### PROBLEM REQUIREMENTS
Apart from the pictures, write out all the records exactly.

[Itemized modification records]
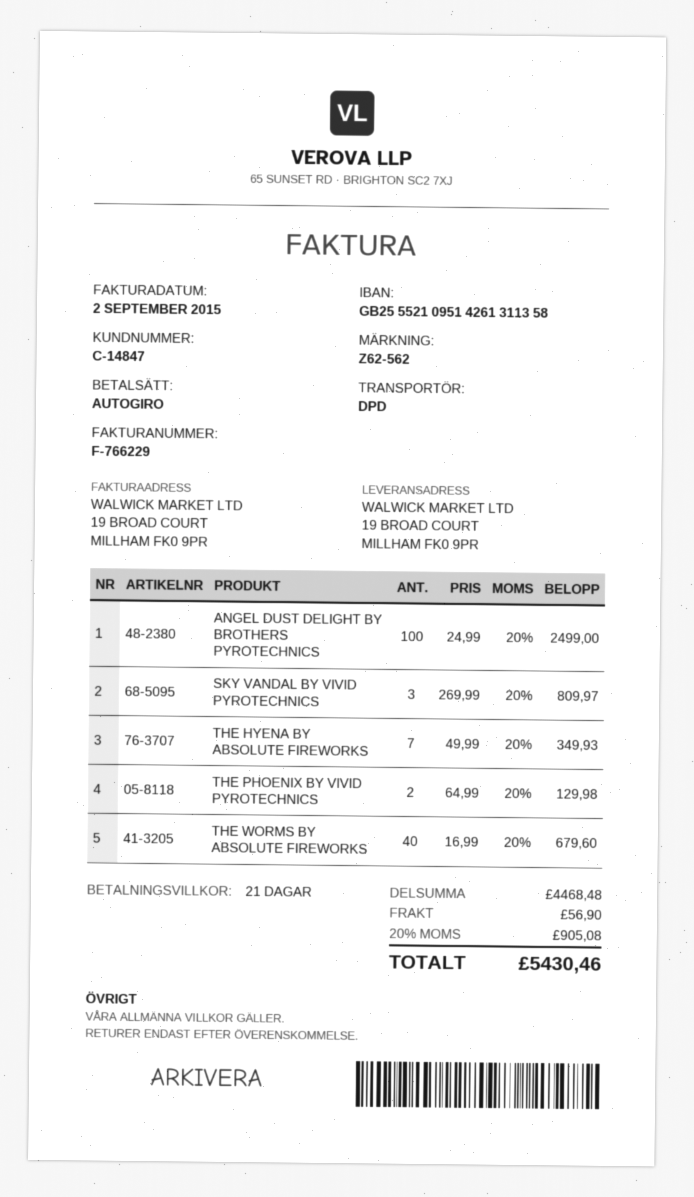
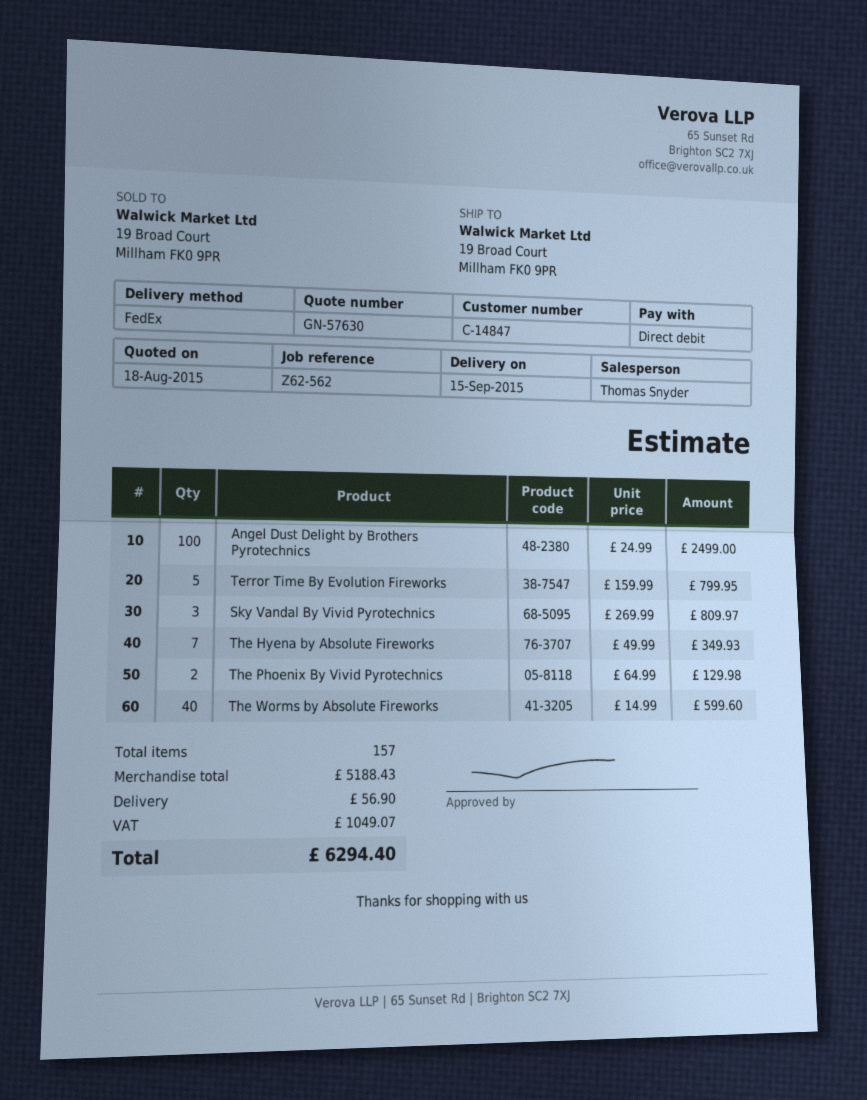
shipping method: DPD -> FedEx
THE WORMS BY ABSOLUTE FIREWORKS: 40 x 16.99 = 679.60 -> 40 x 14.99 = 599.60
Terror Time By Evolution Fireworks: none -> 5 x 159.99 = 799.95
subtotal: 4468.48 -> 5188.43
tax: 905.08 -> 1049.07
total: 5430.46 -> 6294.40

### REPLY
shipping method: DPD -> FedEx
THE WORMS BY ABSOLUTE FIREWORKS: 40 x 16.99 = 679.60 -> 40 x 14.99 = 599.60
Terror Time By Evolution Fireworks: none -> 5 x 159.99 = 799.95
subtotal: 4468.48 -> 5188.43
tax: 905.08 -> 1049.07
total: 5430.46 -> 6294.40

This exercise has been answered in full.